Rational Drug Design
Traditional high throughput screening is a laborious and costly research, which typically is out of the scope of the academy. We use computational methods to screen large combinatorial libraries for novel drug candidates. The search algorithm finds compounds with good stereochemical fit to the structure of the protein binding site.
An example is our collaboration with the Azem Lab, where we target the Hsp60 chaperonin, which is implicated in multiple cancers.
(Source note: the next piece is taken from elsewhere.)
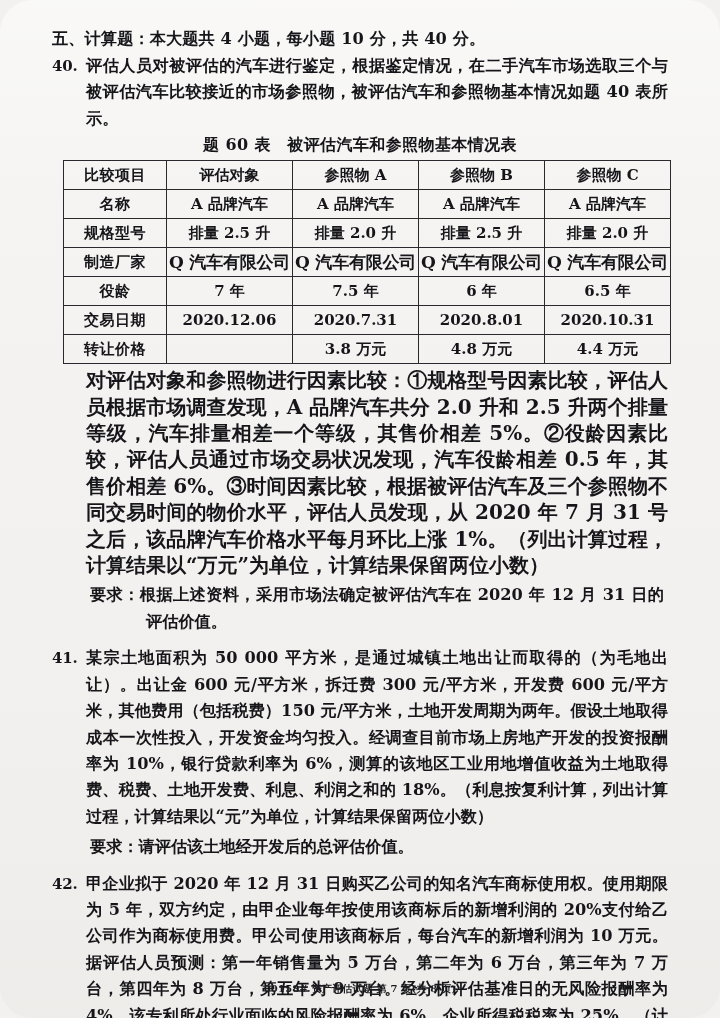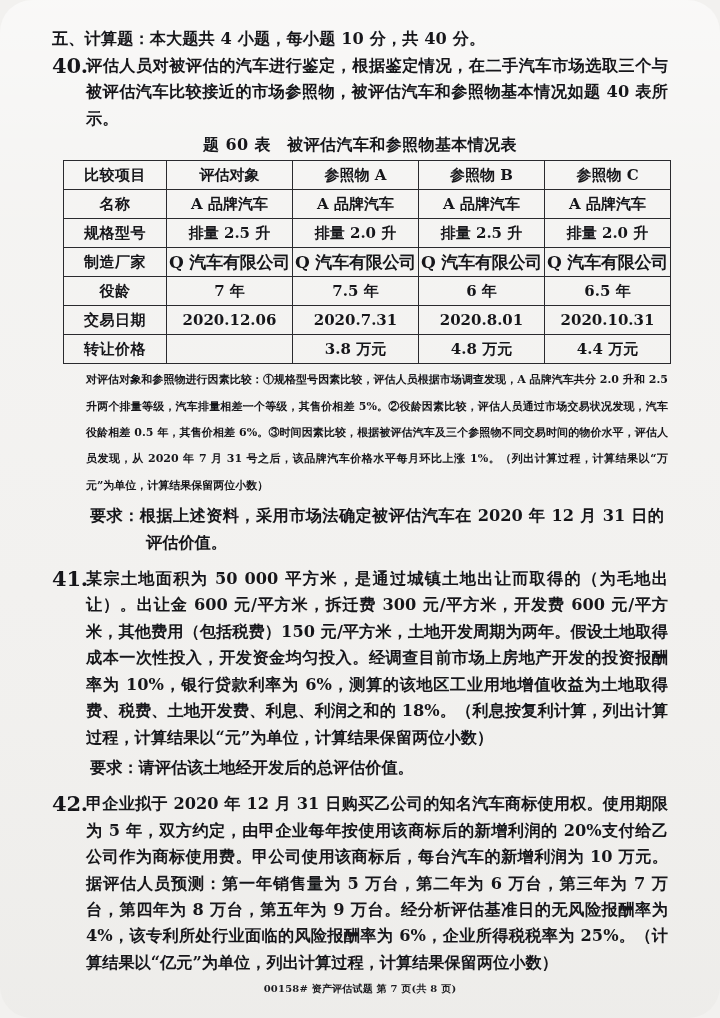"40." .qnum { font-size: 21px -> 15px }
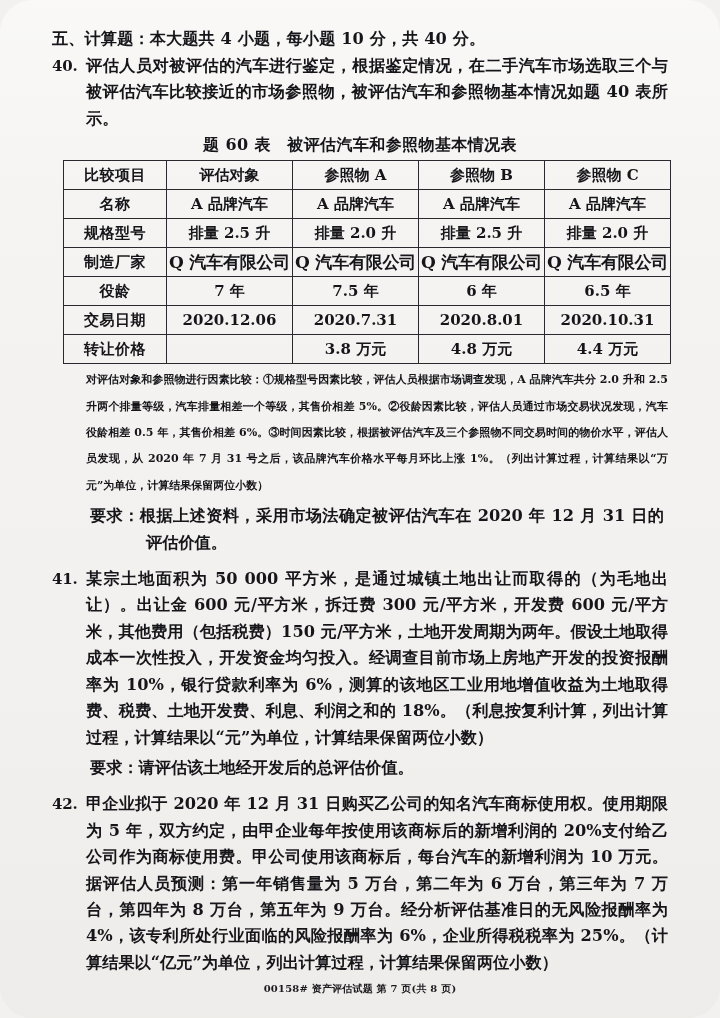"对评估对象和参照物进行因素比较：①规格型号因素比较，评估人员根据市场调查发现，A" .para { font-size: 11px -> 20px }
The Azem lab has determined the structure of Hsp60 in complex with its co-chaperonin Hsp10, obtaining a complex with a football-like shape. We screened a database of several million compounds, fitting each compound to the nucleotide binding site of Hsp60 and calculating the binding energies. The different compounds were ranked according to that energy. From the top ranking compounds we selected 10 compounds to be tested in empirical binding assays.